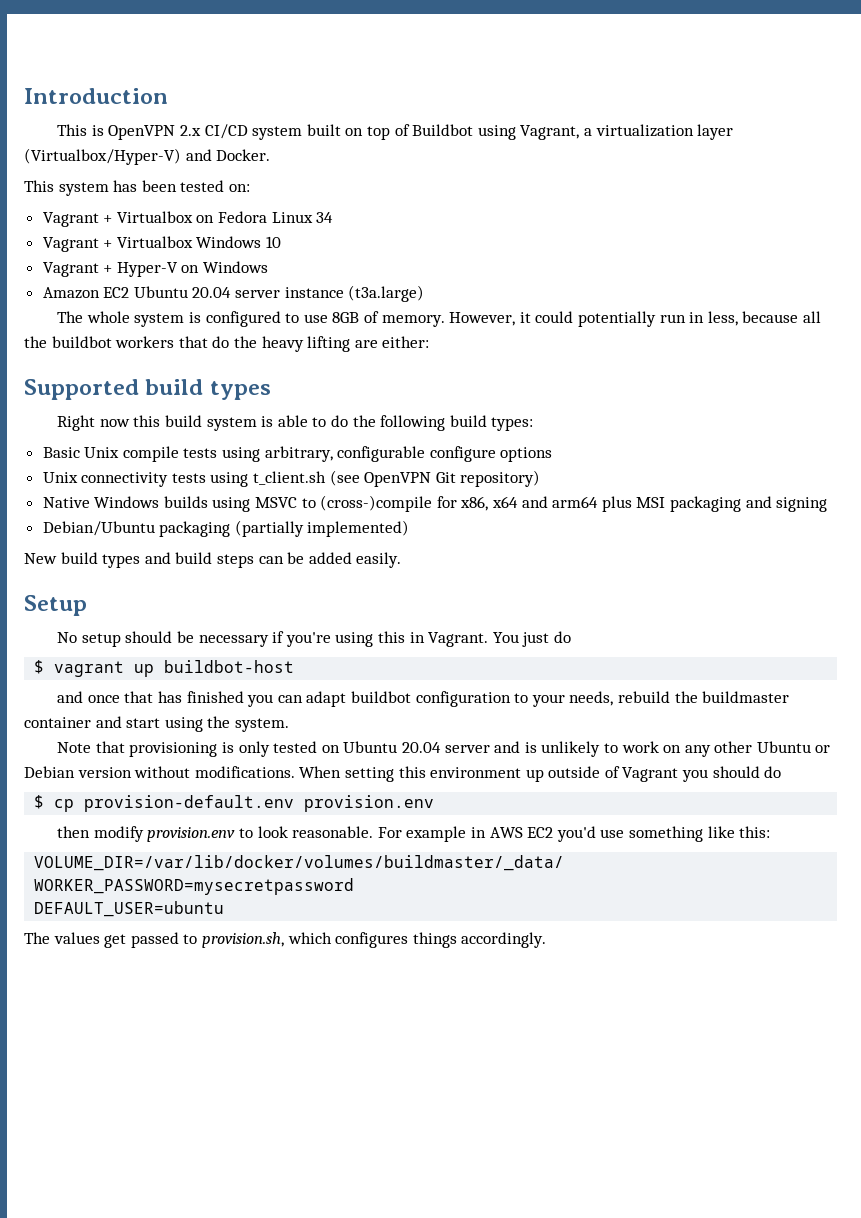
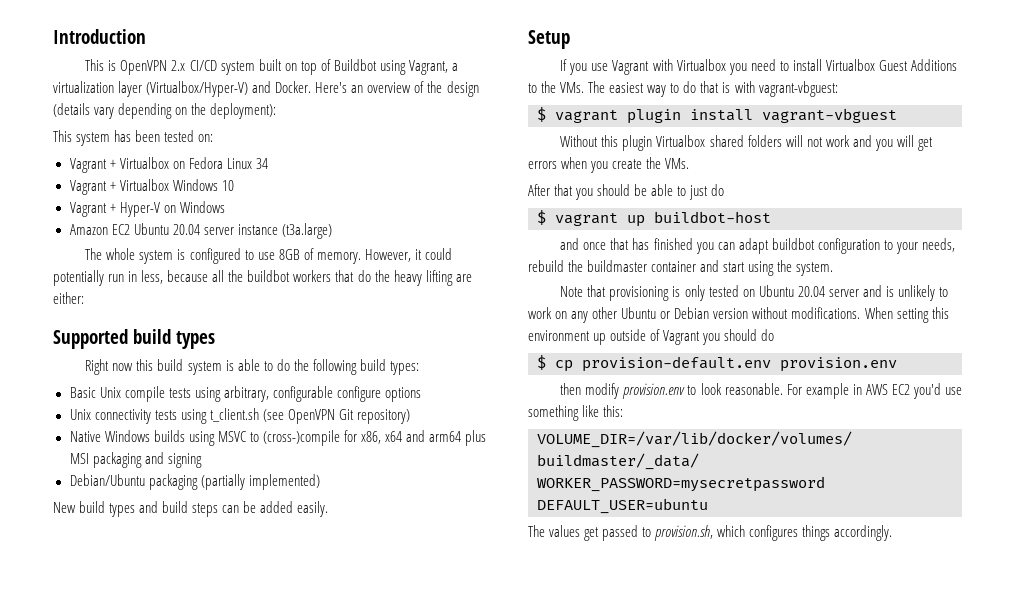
(271, 155) none -> [315,81,479,97] [53,103,277,119] Here's an overview of the design (details vary depending on the deployment):
[57,631,519,647] No setup should be necessary if you're using this in Vagrant. You -> [560,59,957,75] [528,81,838,97] [537,107,897,124] [560,135,933,151] [528,157,690,173] [528,184,687,200] If you use Vagrant with Virtualbox you need to install Virtualbox Guest Additions to the VMs. The easiest way to do that is with vagrant-vbguest: // $ vagrant plugin install vagrant-vbguest // Without this plugin Virtualbox shared folders will not work and you will get errors when you create the VMs. // After that you should be able to

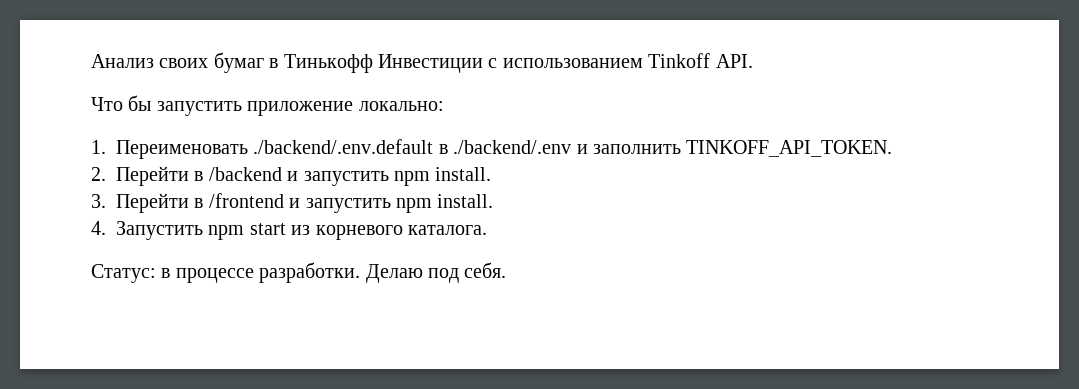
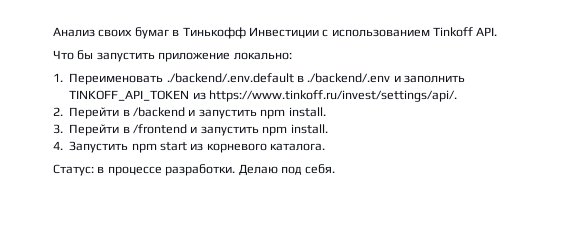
[686,140,893,157] TINKOFF_API_TOKEN. -> [69,90,457,102] TINKOFF_API_TOKEN из https://www.tinkoff.ru/invest/settings/api/.

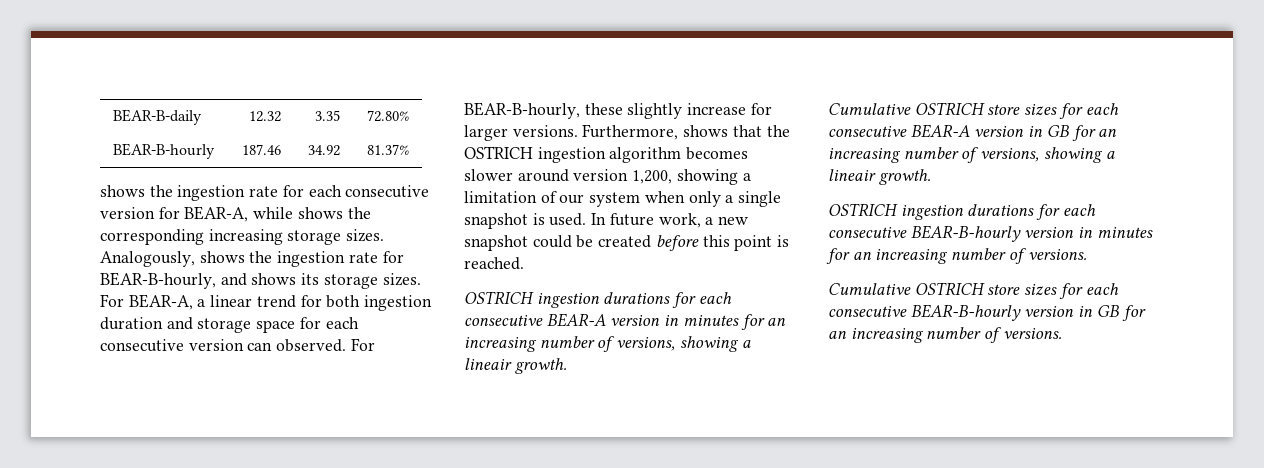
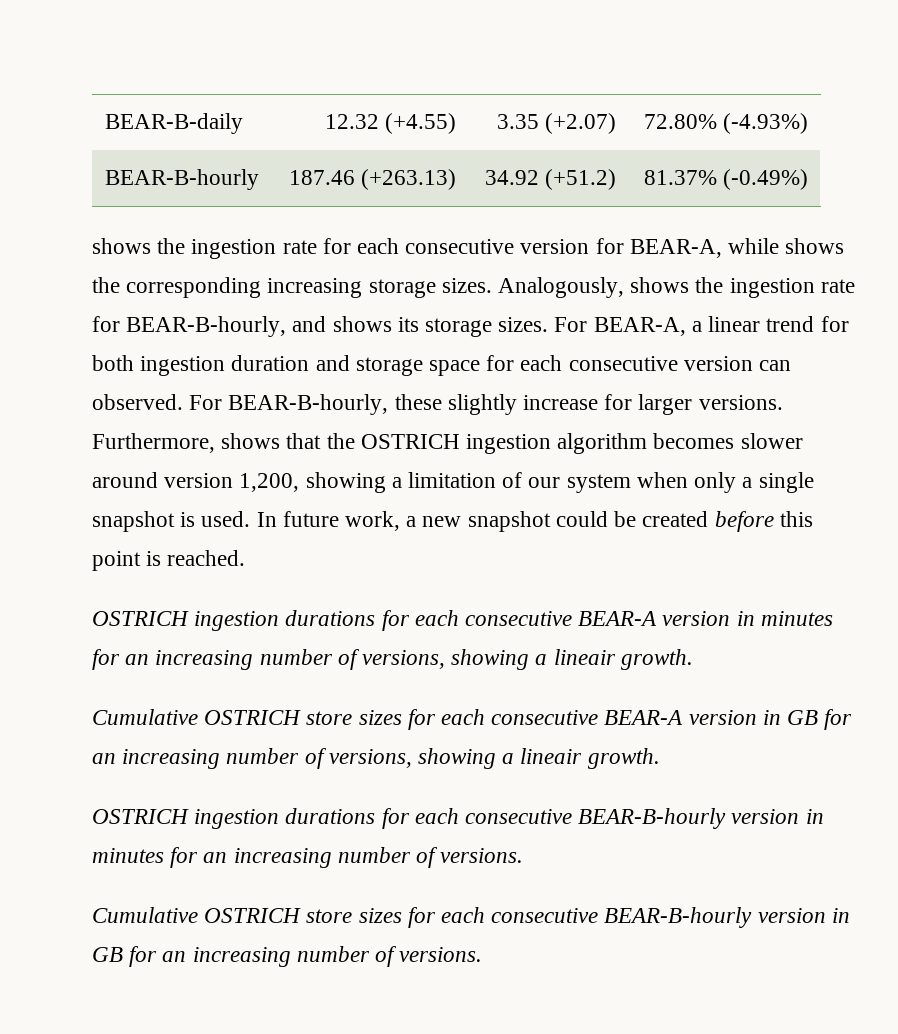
(282, 116) none -> [385,113,457,134] (+4.55)
(341, 115) none -> [545,113,617,134] (+2.07)
(410, 116) none -> [723,113,809,134] (-4.93%)
(282, 149) none -> [361,169,457,190] (+263.13)
(341, 150) none -> [545,169,617,190] (+51.2)
(410, 149) none -> [723,169,809,190] (-0.49%)

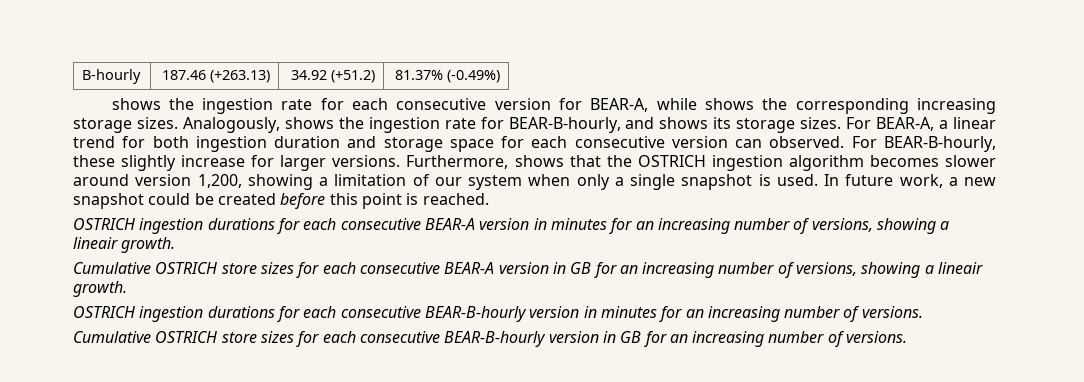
[104,113,243,134] [324,113,457,134] [496,113,617,134] [643,113,809,134] [104,169,259,190] BEAR-B-daily | 12.32 (+4.55) | 3.35 (+2.07) | 72.80% (-4.93%) // BEAR-B-hourly -> [82,69,142,84] B-hourly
------------------------------------------------------------
- Exercise aim:
All entries need to be duplicated exactly, apart from the images.

- Your solution:
(271, 155) none -> [315,81,479,97] [53,103,277,119] Here's an overview of the design (details vary depending on the deployment):
[57,631,519,647] No setup should be necessary if you're using this in Vagrant. You -> [560,59,957,75] [528,81,838,97] [537,107,897,124] [560,135,933,151] [528,157,690,173] [528,184,687,200] If you use Vagrant with Virtualbox you need to install Virtualbox Guest Additions to the VMs. The easiest way to do that is with vagrant-vbguest: // $ vagrant plugin install vagrant-vbguest // Without this plugin Virtualbox shared folders will not work and you will get errors when you create the VMs. // After that you should be able to

[686,140,893,157] TINKOFF_API_TOKEN. -> [69,90,457,102] TINKOFF_API_TOKEN из https://www.tinkoff.ru/invest/settings/api/.

(282, 116) none -> [385,113,457,134] (+4.55)
(341, 115) none -> [545,113,617,134] (+2.07)
(410, 116) none -> [723,113,809,134] (-4.93%)
(282, 149) none -> [361,169,457,190] (+263.13)
(341, 150) none -> [545,169,617,190] (+51.2)
(410, 149) none -> [723,169,809,190] (-0.49%)

[104,113,243,134] [324,113,457,134] [496,113,617,134] [643,113,809,134] [104,169,259,190] BEAR-B-daily | 12.32 (+4.55) | 3.35 (+2.07) | 72.80% (-4.93%) // BEAR-B-hourly -> [82,69,142,84] B-hourly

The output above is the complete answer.